Examination of serum biochemical and hematological parameters can indicate potential lesions in organs, such as the liver or kidneys [32]. Under the conditions of this study, we found no toxicological significance in biochemical and hematological parameters in any 20(S)-ginsenoside Rg3 treatment groups. Although some data were increased or decreased after 20(S)-ginsenoside Rg3 administration, there were no dose–response relationships, and data were within the normal range. Relative organ weights can reflect pathological changes in impaired organs [33]. Under the conditions of this study, the relative weight of the spleen was higher in the 180 mg/kg female group, and the relative weights of the liver in the 60 mg/kg male group and the lung in the 20 mg/kg male group were lower than those in the controls. However, these changes only were found in female or male rats, and the value is within our facility's control range. In addition, no significant change was found in blood chemistry and hematological and histopathological features on examination. Thus, the effect was not considered to be the toxicological effects of the test substance.

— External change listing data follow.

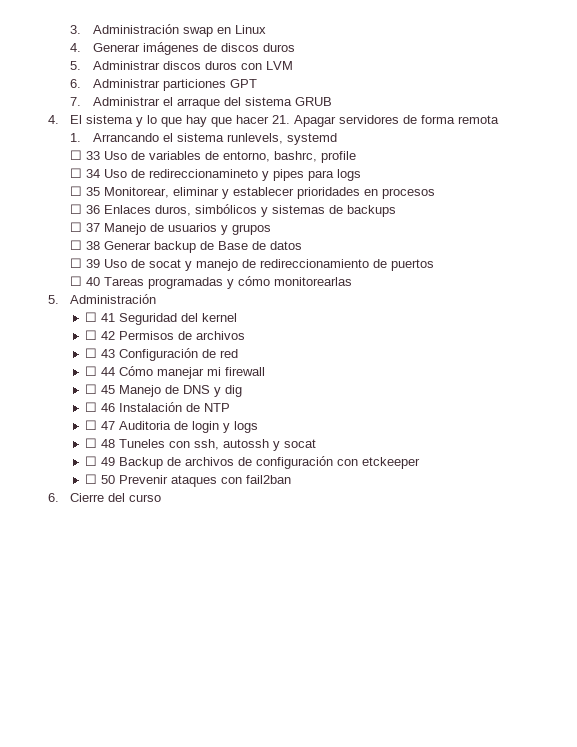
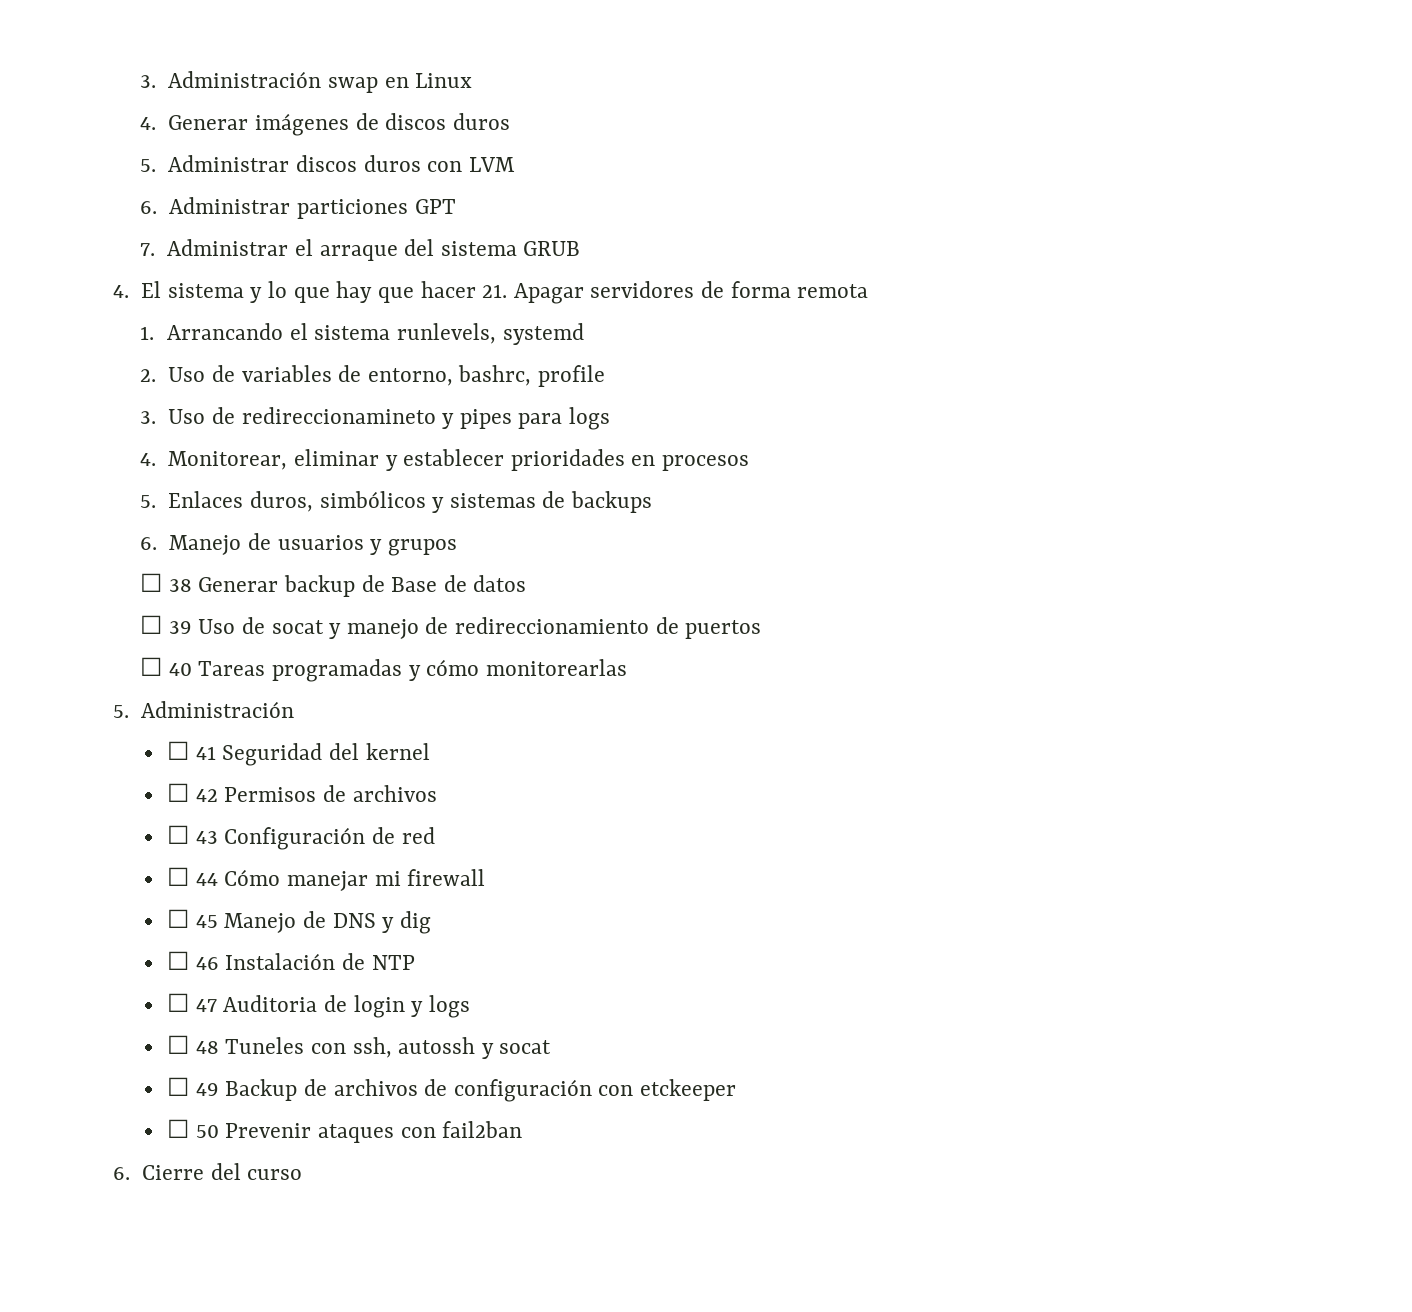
- ☐ 33 Uso de variables de entorno, bashrc, profile
+ 2. Uso de variables de entorno, bashrc, profile
- ☐ 34 Uso de redireccionamineto y pipes para logs
+ 3. Uso de redireccionamineto y pipes para logs
- ☐ 35 Monitorear, eliminar y establecer prioridades en procesos
+ 4. Monitorear, eliminar y establecer prioridades en procesos
- ☐ 36 Enlaces duros, simbólicos y sistemas de backups
+ 5. Enlaces duros, simbólicos y sistemas de backups
- ☐ 37 Manejo de usuarios y grupos
+ 6. Manejo de usuarios y grupos

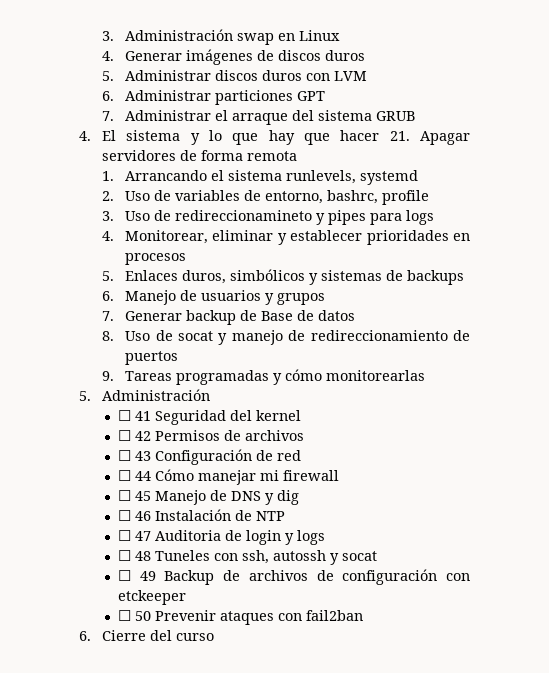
- ☐ 38 Generar backup de Base de datos
+ 7. Generar backup de Base de datos
- ☐ 39 Uso de socat y manejo de redireccionamiento de puertos
+ 8. Uso de socat y manejo de redireccionamiento de puertos
- ☐ 40 Tareas programadas y cómo monitorearlas
+ 9. Tareas programadas y cómo monitorearlas

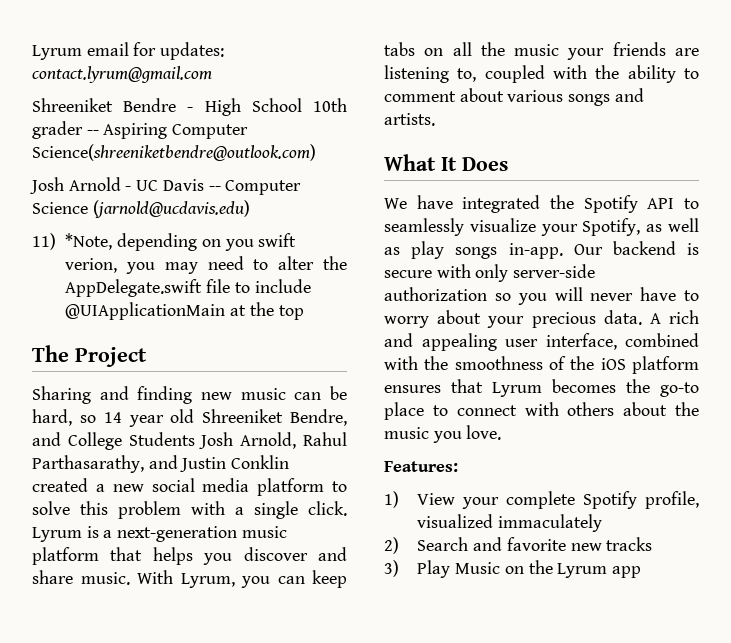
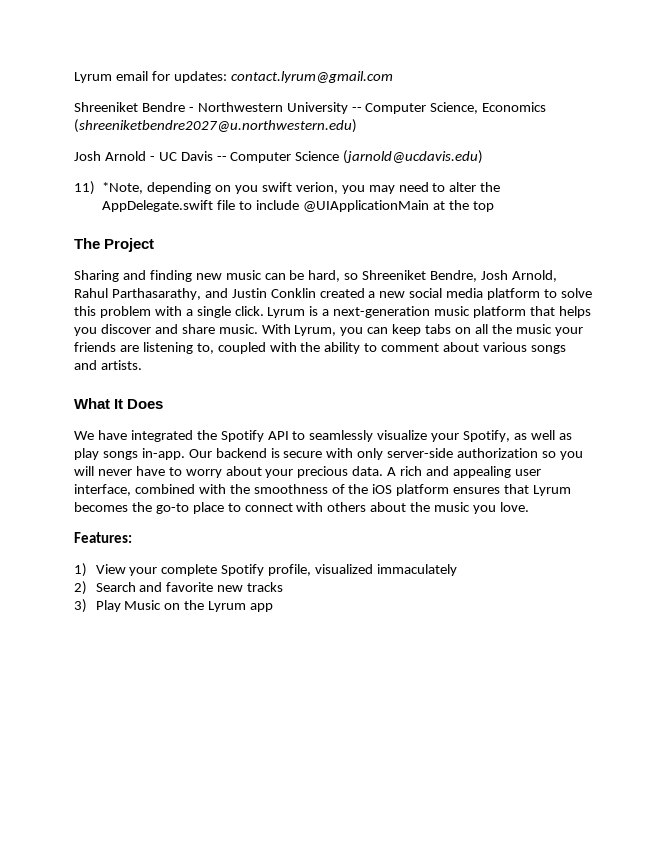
- Shreeniket Bendre - High School 10th grader -- Aspiring Computer Science(shreeniketbendre@outlook.com)
+ Shreeniket Bendre - Northwestern University -- Computer Science, Economics (shreeniketbendre2027@u.northwestern.edu)
- Sharing and finding new music can be hard, so 14 year old Shreeniket Bendre, and College Students Josh Arnold, Rahul Parthasarathy, and Justin Conklin created a new social media platform to solve this problem with a single click.
+ Sharing and finding new music can be hard, so Shreeniket Bendre, Josh Arnold, Rahul Parthasarathy, and Justin Conklin created a new social media platform to solve this problem with a single click.

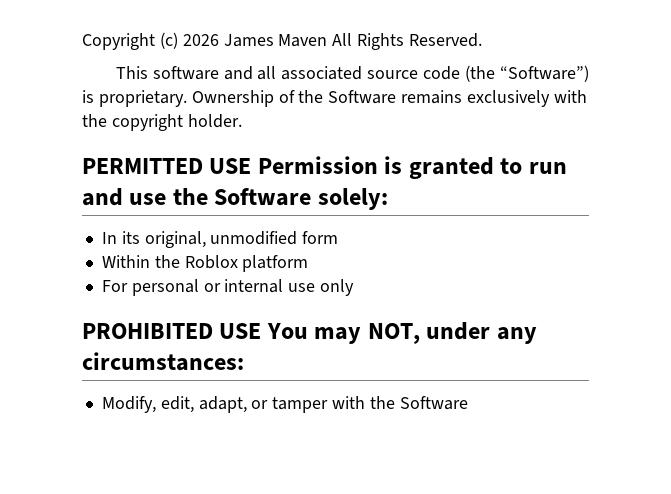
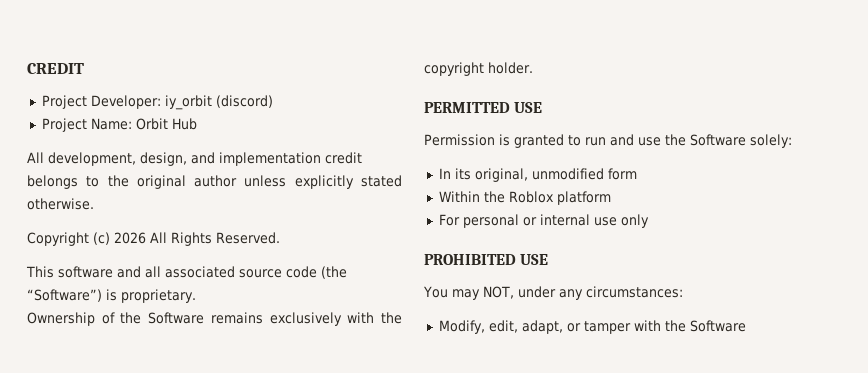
+ CREDIT
+ Project Developer: iy_orbit (discord)
+ Project Name: Orbit Hub
+ All development, design, and implementation credit belongs to the original author unless explicitly stated otherwise.
- Copyright (c) 2026 James Maven All Rights Reserved.
+ Copyright (c) 2026 All Rights Reserved.
- This software and all associated source code (the “Software”) is proprietary. Ownership of the Software remains exclusively with the copyright holder.
+ This software and all associated source code (the “Software”) is proprietary.
+ Ownership of the Software remains exclusively with the copyright holder.
- PERMITTED USE Permission is granted to run and use the Software solely:
+ PERMITTED USE
+ Permission is granted to run and use the Software solely:
- PROHIBITED USE You may NOT, under any circumstances:
+ PROHIBITED USE
+ You may NOT, under any circumstances:

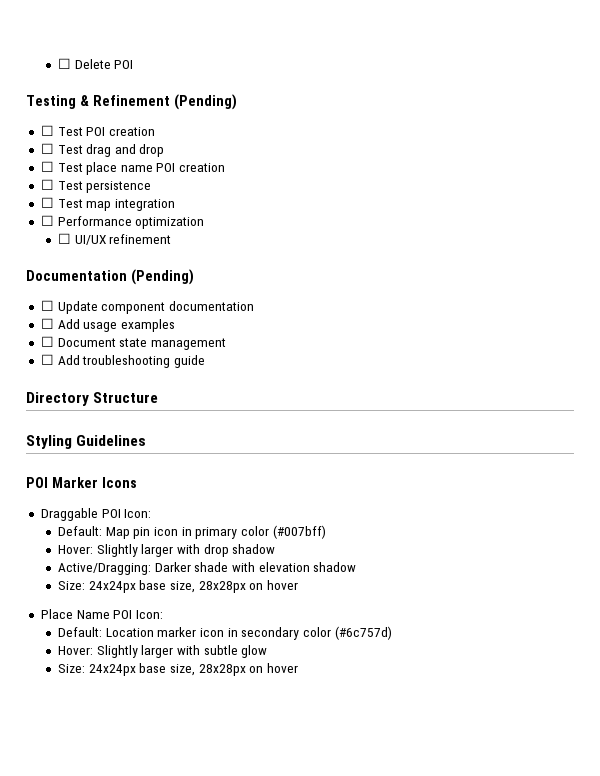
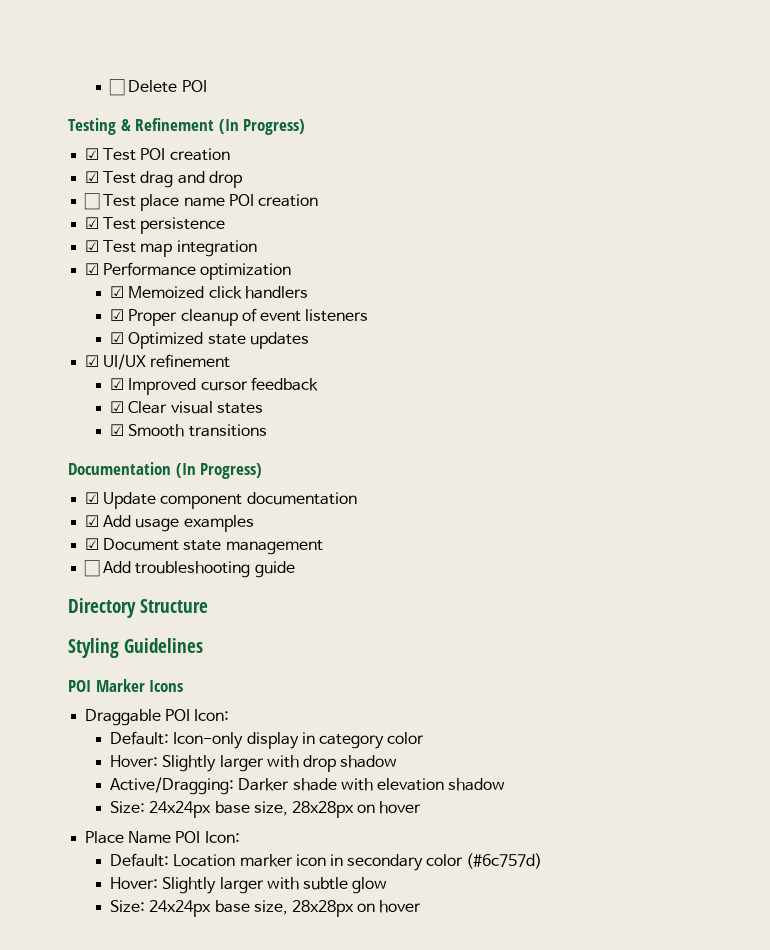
- Testing & Refinement (Pending)
- ☐ Test POI creation
+ Testing & Refinement (In Progress)
+ ☑ Test POI creation
- ☐ Test drag and drop
+ ☑ Test drag and drop
- ☐ Test persistence
+ ☑ Test persistence
- ☐ Test map integration
+ ☑ Test map integration
- ☐ Performance optimization
+ ☑ Performance optimization
- ☐ UI/UX refinement
- Documentation (Pending)
- ☐ Update component documentation
+ ☑ Memoized click handlers
+ ☑ Proper cleanup of event listeners
+ ☑ Optimized state updates
+ ☑ UI/UX refinement
+ ☑ Improved cursor feedback
+ ☑ Clear visual states
+ ☑ Smooth transitions
+ Documentation (In Progress)
+ ☑ Update component documentation
- ☐ Add usage examples
+ ☑ Add usage examples
- ☐ Document state management
+ ☑ Document state management
- Default: Map pin icon in primary color (#007bff)
+ Default: Icon-only display in category color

In summary, the mean oral lethal dose (LD50) of 20(S)-ginsenoside Rg3, in acute toxicity, is above 1600 mg/kg and 800 mg/kg for mice and rats, respectively. In a repeated-dose 26-week oral toxicity study, the NOEAL for female and male rats is 180 mg/kg. Our results should be useful in determining the chronic toxicity of 20(S)-ginsenoside Rg3 and in designing future studies on its safety and efficacy.

Conflicts of interest

The authors declare that there are no conflicts of interest.